Reference numeral 27 indicates a multiplier which multiplies rate data outputted from rate memory 25 by data selected by selector 52, which is discussed hereinafter; multiplier 25 supplies the results of this multiplication to selector 29. Selector 29 selects and outputs data supplied from rate memory 25 through the medium of multiplier 27 when the output signal of time-division flip-flop 18c has a level of "0", and selects and outputs an rapid damping rate value when the output signal of time-division flip-flop 18c has a level of "1."

Furthermore, reference numeral 30 indicates an adder, reference numeral 31 indicates a gate, and reference numeral 32 indicates a shift register. The output data of selector 29 are inputted into the addition input terminal A of adder 30. The addition output of adder 30 is inputted into shift register 32 through gate 31, which is opened and closed by means of the output signal of time-division flip-flop 18a, and shifted so that it is synchronous with clock phi. After this, it is fed back to addition input terminal B of adder 30 and outputted as envelope waveform data ENVD which show the current waveform level of envelope waveform ENV.

Furthermore, reference numeral 33 indicates a fixed-value detection circuit, which detects the reaching of a fixed value (for example, nearly zero) by the output data of shift register 32 and outputs a detection signal. Reference numeral 34 indicates a D-type flip-flop (hereinafter referred to as D-flip-flop) which delays the detection signal by 1/2 of clock phi. Reference numeral 35 indicates a comparator, which compares the output data of shift register 32 and the output data level memory 26 and outputs an equality signal EQ in the case in which the two are identical. Reference numeral 36 indicates an and-gate, into the first input terminal of which the output data of D-flip-flop 34 are inputted, into the second input terminal of which equality signal EQ is inputted, and which outputs reset signal RS.

Furthermore, reference numeral 37 indicates a group of tone color selection switches comprising push switches SW1 to SW7. These are push switches for the selection of tone colors in which SW1 is a piano, SW2 is a stringed instrument, SW3 is a brass instrument, SW4 is a trumpet, SW5 is an organ, SW6 is a pipe organ, and SW7 is for the selection of a musical tone previously set by a performer. Voltage from a power source is impressed upon one end of each of these push switches.

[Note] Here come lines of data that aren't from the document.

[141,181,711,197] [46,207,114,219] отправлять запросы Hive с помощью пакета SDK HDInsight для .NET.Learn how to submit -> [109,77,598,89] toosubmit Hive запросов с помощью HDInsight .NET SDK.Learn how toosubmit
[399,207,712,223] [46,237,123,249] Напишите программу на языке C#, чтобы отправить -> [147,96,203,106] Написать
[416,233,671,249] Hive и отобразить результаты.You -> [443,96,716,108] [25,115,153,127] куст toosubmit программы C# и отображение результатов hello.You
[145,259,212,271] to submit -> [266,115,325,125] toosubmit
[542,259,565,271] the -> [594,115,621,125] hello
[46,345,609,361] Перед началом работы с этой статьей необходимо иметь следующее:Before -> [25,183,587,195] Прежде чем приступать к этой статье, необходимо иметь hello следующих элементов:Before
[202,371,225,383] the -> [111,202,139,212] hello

Reference numeral 38 indicates an address generation circuit, which generates addresses corresponding to push switches SW1 to SW7 by means of the pushing of one of the push switches SW1 to SW7 and outputs these addresses as tone code TC. Reference numeral 39 indicates a seven-input or-gate; one end of each of the push switches SW1 to SW7 is connected to the first to seventh input terminals respectively of this or-gate 39. Reference numeral 40 indicates an address counter, which synchronizes the address outputted by address generation circuit 38 with the output of or-gate 39 and loads it, and each time push switch SWUP or push switch SWDW is pushed, increases the value of this by one or decreases it by one. Voltage from a power source is impressed upon one end of each of these push switches SWUP and SWDW.

Furthermore, reference numeral 43 indicates an input or-gate, into the first input terminal of which is inputted reset signal RS, and to the second and third input terminals of which are connected one end of the push switches SWUP and SWDW respectively. Reference numeral 44 indicates a one-shot multivibrator (hereinafter referred to as OS), into which the output of or-gate 43 is inputted and which outputs a fixed-period "1" level signal.

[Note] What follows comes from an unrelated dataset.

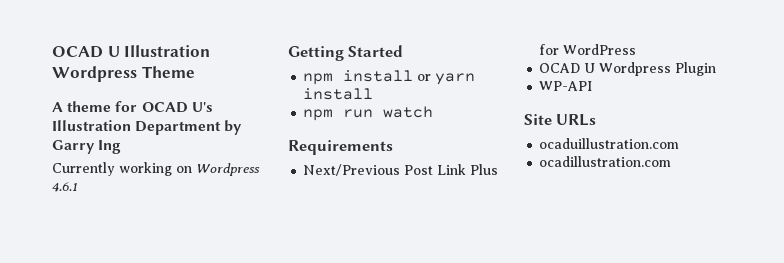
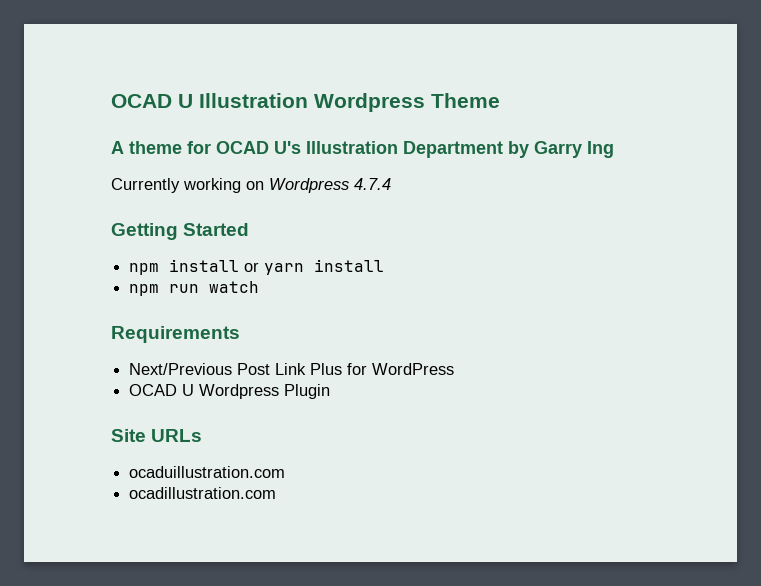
[52,182,78,192] 4.6.1 -> [354,178,391,190] 4.7.4
[539,81,593,91] // WP-API -> (331, 391) none

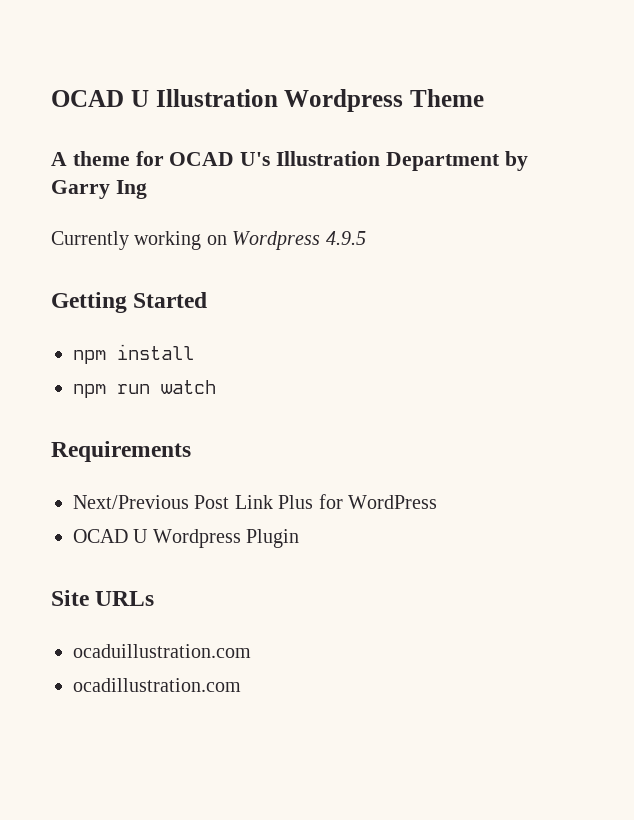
[354,178,391,190] 4.7.4 -> [325,231,366,245] 4.9.5
[244,259,385,275] or yarn install -> (194, 352) none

In addition, reference numeral 45 indicates an adder, reference numeral 46 indicates a selector, and reference numeral 47 indicates a shift register. A value of "1" is inputted into the addition input terminal B of adder 45. The addition output of adder 45 is inputted into the data input terminal D1 of selector 46; when equality signal EQ from comparator 35 has a value of "1", it is selected and outputted, being then inputted into shift register 47. In shift register 47, this input is shifted so as to be synchronous with clock phi, and then fed back to addition input terminal A of adder 45. Furthermore, selector 46 selects and outputs the output data of shift register 47 when equality signal EQ has a level of "0." In addition, shift register 47 is reset by means of the output signal of OS 44.

Reference numeral 48 indicate a selector which selects and outputs the output data of shift register 47 when the output signal of time-division flip-flop 18b has a level of "0," and selects and outputs the address lower position data in order to indicate release part R when the output signal of time-division flip-flop 18b has a level of "1." Then, the output data of selector 48 and the output data of address counter 40 are supplied to rate memory 25, level memory 26 and touch effective/ineffective table 51 as the lower position data and upper position data of the address respectively.

Correct/incorrect touch table 51, as shown in FIG. 3, is a table showing whether each of the attack, first delay, second delay, hold and release segments are to be supplemented by touch data or not. Three types of touch supplementing patterns corresponding to the three types of musical tone mode of continuing tone, diminishing tone, and bass tone are stored in advance herein. In this case, "1" indicates touch supplementation (the touch has effect), while "0" indicates that touch supplementation is not made (the touch does not have effect). The output of this touch effective/ineffective table 51 is supplied to the control input terminal of selector 52. Selector 52 supplies the data "1" which was supplied to the D0 input terminal thereof to multiplier 27 in the case in which a "0" signal is supplied to the control input terminal (the case in which touch supplementation is not made), and supplies the data which were supplied to the D1 input terminal thereof to multiplier 27 in the case in which a "1" signal is supplied to the control input terminal (the case in which touch supplementation is made). Touch data corresponding to the key touch from touch conversion table 53 are supplied to the D1 input terminal of selector 52. Touch conversion table 53 obtains touch data corresponding to the true strength of key depression based on the touch detection signal supplied by the conventional touch detection apparatus 54 which is provided on keyboard 1.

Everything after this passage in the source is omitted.